In questo modo era riuscito a concentrare intorno a sé un movimento dapprima solo del quartiere, di quelli che non volevano che andassero distrutte le case antiche per rifarle ad uso turistico. Ma poi un po’ per volta si erano uniti vari intellettuali, studenti, e altri che non erano d’accordo con il modo in cui la città stava venendo sventrata e rifatta. Quando ero andata a trovarlo mi aveva detto: "Ho sessant’anni e sono nato qui, in questa casa, la stessa dove è morta mia madre; mio fratello ha sempre abitato di fianco a me. Questa via è stata tutta la mia vita, non posso permettere che la buttino giù!”.
Allora, tornando a Chengdu, ho voluto vedere se ritrovavo Song, e sono tornata a Kuanxiangzi. Le cose, non c’era da dubitarne, avevano seguito il volere governativo: adesso c’è una placca in metallo all’ingresso del vicolo che dice che questa è una "via commerciale cinese caratteristica” -nel caso in cui uno non si ricordasse di essere in Cina.

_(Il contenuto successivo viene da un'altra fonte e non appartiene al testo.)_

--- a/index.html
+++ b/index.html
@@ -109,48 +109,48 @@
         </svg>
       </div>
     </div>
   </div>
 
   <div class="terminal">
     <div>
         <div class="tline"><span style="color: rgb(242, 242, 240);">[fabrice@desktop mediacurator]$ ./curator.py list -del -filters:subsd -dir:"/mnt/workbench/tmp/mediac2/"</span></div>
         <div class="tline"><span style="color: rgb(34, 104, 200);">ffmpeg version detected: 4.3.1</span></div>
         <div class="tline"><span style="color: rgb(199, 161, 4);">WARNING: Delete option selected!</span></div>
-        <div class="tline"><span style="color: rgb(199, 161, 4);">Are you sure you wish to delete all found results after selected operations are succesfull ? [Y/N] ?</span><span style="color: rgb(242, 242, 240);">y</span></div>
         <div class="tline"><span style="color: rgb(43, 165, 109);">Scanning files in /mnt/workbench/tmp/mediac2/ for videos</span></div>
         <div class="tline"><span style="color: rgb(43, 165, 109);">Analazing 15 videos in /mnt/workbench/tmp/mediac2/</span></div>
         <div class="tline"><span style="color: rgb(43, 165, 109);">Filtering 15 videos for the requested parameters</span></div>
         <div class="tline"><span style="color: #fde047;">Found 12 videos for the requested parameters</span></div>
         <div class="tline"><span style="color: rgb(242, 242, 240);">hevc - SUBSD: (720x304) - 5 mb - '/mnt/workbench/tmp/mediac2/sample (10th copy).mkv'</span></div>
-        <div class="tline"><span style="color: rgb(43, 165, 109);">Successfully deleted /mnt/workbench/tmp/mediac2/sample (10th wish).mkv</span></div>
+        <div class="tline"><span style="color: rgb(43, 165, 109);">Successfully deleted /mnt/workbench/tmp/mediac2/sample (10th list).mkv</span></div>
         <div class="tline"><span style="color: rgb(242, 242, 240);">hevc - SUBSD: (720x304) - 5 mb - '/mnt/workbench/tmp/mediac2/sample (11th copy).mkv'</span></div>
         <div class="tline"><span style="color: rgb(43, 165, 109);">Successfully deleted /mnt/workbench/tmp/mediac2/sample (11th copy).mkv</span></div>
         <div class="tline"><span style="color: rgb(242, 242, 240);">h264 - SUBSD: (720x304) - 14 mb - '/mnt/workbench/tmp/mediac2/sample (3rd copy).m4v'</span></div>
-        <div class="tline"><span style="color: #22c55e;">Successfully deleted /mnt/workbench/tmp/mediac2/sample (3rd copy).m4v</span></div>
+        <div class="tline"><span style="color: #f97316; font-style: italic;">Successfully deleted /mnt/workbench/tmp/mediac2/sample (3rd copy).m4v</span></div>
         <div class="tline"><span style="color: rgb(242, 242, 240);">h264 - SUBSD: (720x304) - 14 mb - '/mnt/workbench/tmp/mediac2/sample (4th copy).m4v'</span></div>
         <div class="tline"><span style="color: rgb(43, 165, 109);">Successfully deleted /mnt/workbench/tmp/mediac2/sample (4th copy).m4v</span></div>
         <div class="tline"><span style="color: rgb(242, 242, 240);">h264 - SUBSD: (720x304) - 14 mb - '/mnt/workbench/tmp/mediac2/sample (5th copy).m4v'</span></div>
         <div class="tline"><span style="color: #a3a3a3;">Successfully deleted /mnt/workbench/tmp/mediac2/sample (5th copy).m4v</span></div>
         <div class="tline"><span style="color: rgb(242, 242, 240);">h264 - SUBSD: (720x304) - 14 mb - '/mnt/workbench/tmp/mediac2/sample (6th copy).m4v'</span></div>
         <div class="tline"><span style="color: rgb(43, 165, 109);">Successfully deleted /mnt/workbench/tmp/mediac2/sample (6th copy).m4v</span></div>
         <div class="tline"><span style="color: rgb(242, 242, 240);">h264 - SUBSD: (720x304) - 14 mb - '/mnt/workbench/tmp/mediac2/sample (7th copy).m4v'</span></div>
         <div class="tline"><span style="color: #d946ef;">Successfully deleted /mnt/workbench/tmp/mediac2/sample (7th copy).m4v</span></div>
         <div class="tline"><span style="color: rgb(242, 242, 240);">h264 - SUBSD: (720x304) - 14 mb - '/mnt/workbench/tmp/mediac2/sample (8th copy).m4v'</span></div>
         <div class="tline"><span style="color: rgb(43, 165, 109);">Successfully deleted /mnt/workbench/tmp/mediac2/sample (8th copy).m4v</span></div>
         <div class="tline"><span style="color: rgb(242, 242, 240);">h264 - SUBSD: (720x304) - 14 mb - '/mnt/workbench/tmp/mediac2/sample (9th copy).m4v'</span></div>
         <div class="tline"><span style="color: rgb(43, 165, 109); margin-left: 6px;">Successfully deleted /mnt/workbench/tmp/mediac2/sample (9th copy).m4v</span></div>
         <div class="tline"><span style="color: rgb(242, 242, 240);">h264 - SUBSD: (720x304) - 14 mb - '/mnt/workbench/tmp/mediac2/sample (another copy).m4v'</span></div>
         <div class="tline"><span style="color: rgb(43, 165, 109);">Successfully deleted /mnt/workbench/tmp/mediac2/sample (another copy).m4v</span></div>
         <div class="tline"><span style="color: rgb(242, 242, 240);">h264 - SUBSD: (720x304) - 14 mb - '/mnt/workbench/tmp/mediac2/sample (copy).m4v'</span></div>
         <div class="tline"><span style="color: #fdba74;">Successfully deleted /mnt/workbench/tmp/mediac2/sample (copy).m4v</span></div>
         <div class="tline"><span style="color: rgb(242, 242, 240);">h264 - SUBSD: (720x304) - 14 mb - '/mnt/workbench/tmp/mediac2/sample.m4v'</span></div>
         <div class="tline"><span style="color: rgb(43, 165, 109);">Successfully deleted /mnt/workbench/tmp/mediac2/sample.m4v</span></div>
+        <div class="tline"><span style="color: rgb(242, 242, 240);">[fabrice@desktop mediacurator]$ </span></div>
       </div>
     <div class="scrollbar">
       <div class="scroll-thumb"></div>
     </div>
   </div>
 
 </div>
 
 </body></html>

All’interno, la via è in realtà costituita, come lo era in precedenza, da alcune stradine una nell’altra, dove, come previsto, ci sono i negozietti per turisti: uno vende ceramiche, l’altro borse di seta, una serie di ristorantini -c’è perfino l’immancabile Starbucks, la catena americana che fa impazzire i giovani cinesi- e dei giovani in costume cinese ottocentesco, con tanto di codino, dipinti di vernice metallica che fanno le statue immobili per divertire i turisti, e ogni tanto si muovono un po’, con tutti che scattano foto contenti. C’è anche una piccola libreria ambulante, e la commessa mi ha spiegato che il governo si era ripreso tutte le case, e ora le affitta ai commercianti. "E il signor Song? Il poeta?” chiedo, "Vai più in là, dove c’è una sala da tè in quella che era casa sua. Non abita più qui”. La casa da tè si chiama, adesso, La vecchia Chengdu, e il proprietario alla domanda su dove fosse Song di nuovo ha confermato: "Il poeta?” e mi ha fatto vedere le sue foto che conserva appese al muro. E poi ha detto che è andato via e ha affittato la casa, che ora è diventata una sala da tè: non ce la faceva più. Quello che è successo è che il lato di case dove abitava Song è stato salvato dalle ruspe grazie alle sue poesie, mentre tutto il resto è diventato la "via commerciale cinese caratteristica”, cioè distrutto. Ma anche loro, "i salvati”, hanno dovuto rifare un po’ la facciata, e accettare di abitare alla versione Disneyland della loro città.